Computer Sciences Dept.

Multi-armed Bandits with Side Constraints

Kamesh Munagala
Computer Science, Duke University
Thursday, September 24, 2009
4:00 PM, 3310 CS

The stochastic multi-armed bandit problem is one of the most well-studied optimization problems in decision theory. It models the fundamental trade-off between exploration, or learning about the performance of various options (or arms), and exploitation, or utilizing the current best knowledge of the arms. For such problems, it is desirable to construct "index" policies that assign a numeric value (or index) to each arm and explore the arm with highest index at any point in time. For the multi-armed bandit problem, it is well known (and quite surprising) that such an index policy, termed the Gittins index policy, is in fact optimal. However, it is also well-known that such policies become increasingly sub-optimal in the presence of side-constraints such as costs of switching between arms, time-varying information, exploration of varying duration, etc. These side constraints arise frequently in practice, and few good techniques are available to handle them.

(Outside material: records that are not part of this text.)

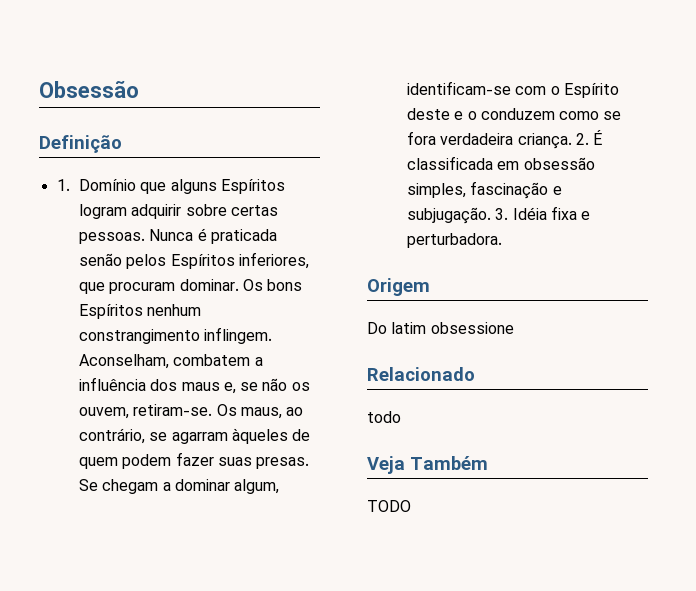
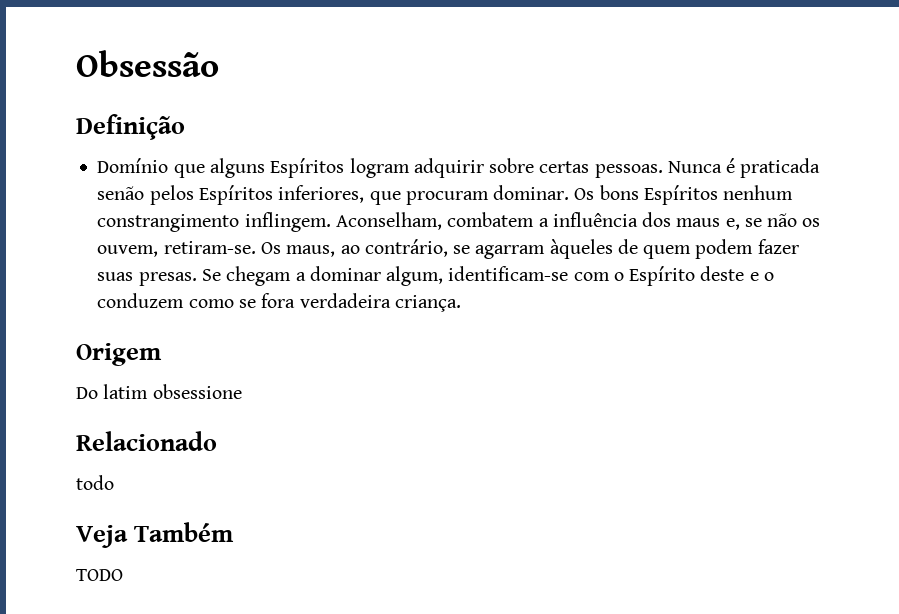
- 1. Domínio que alguns Espíritos logram adquirir sobre certas pessoas.
+ Domínio que alguns Espíritos logram adquirir sobre certas pessoas.
- 2. É classificada em obsessão simples, fascinação e subjugação. 3. Idéia fixa e perturbadora.

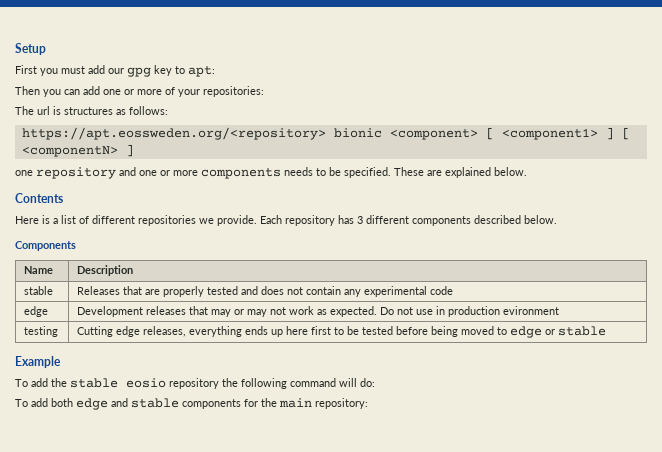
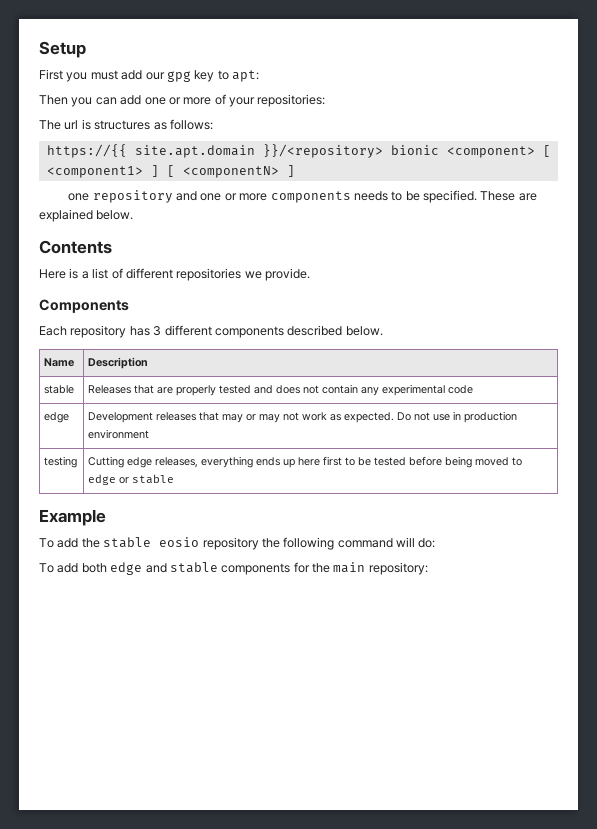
- https://apt.eossweden.org/<repository> bionic <component> [ <component1> ] [ <componentN> ]
+ https://{{ site.apt.domain }}/<repository> bionic <component> [ <component1> ] [ <componentN> ]
- Here is a list of different repositories we provide. Each repository has 3 different components described below.
+ Here is a list of different repositories we provide.
+ Components
+ Each repository has 3 different components described below.
- Components
- edge | Development releases that may or may not work as expected. Do not use in production evironment
+ edge | Development releases that may or may not work as expected. Do not use in production environment

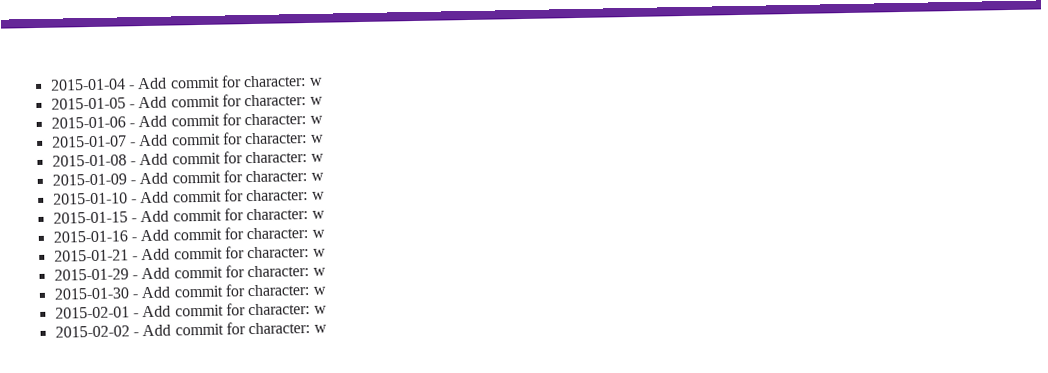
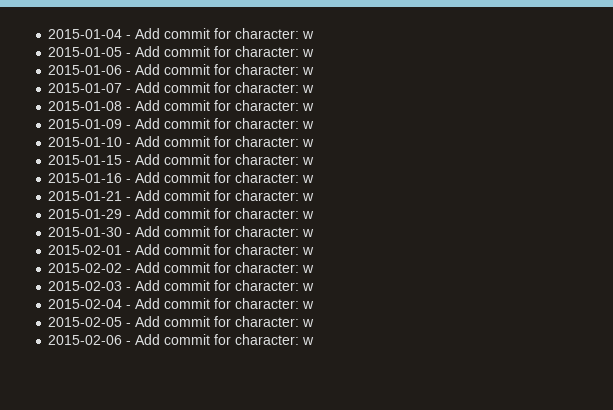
+ 2015-02-03 - Add commit for character: w
+ 2015-02-04 - Add commit for character: w
+ 2015-02-05 - Add commit for character: w
+ 2015-02-06 - Add commit for character: w

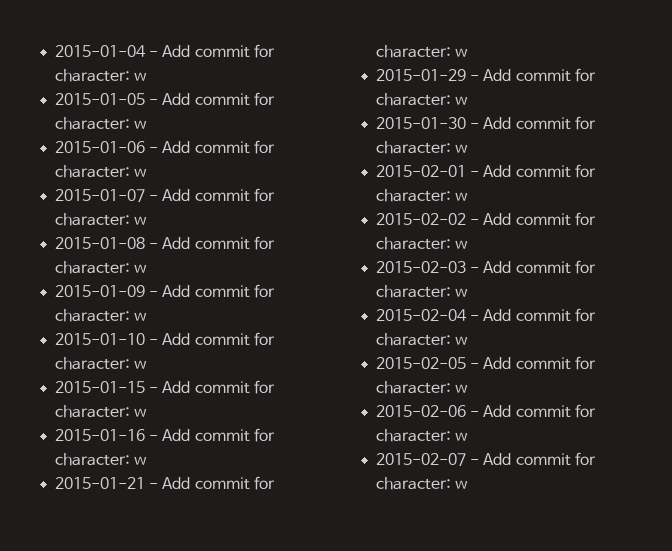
+ 2015-02-07 - Add commit for character: w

In this talk, we will present a novel, simple, and general algorithmic technique that yields policies with provable guarantees for bandit problem with such side-constraints (in particular, switching costs). Our algorithms are computationally just as efficient as index policies (and in fact, closely related to such policies), and have the advantage of yielding approximation guarantees where none existed before. The talk will be self-contained.

Joint work with Sudipto Guha, UPenn and Peng Shi, Duke.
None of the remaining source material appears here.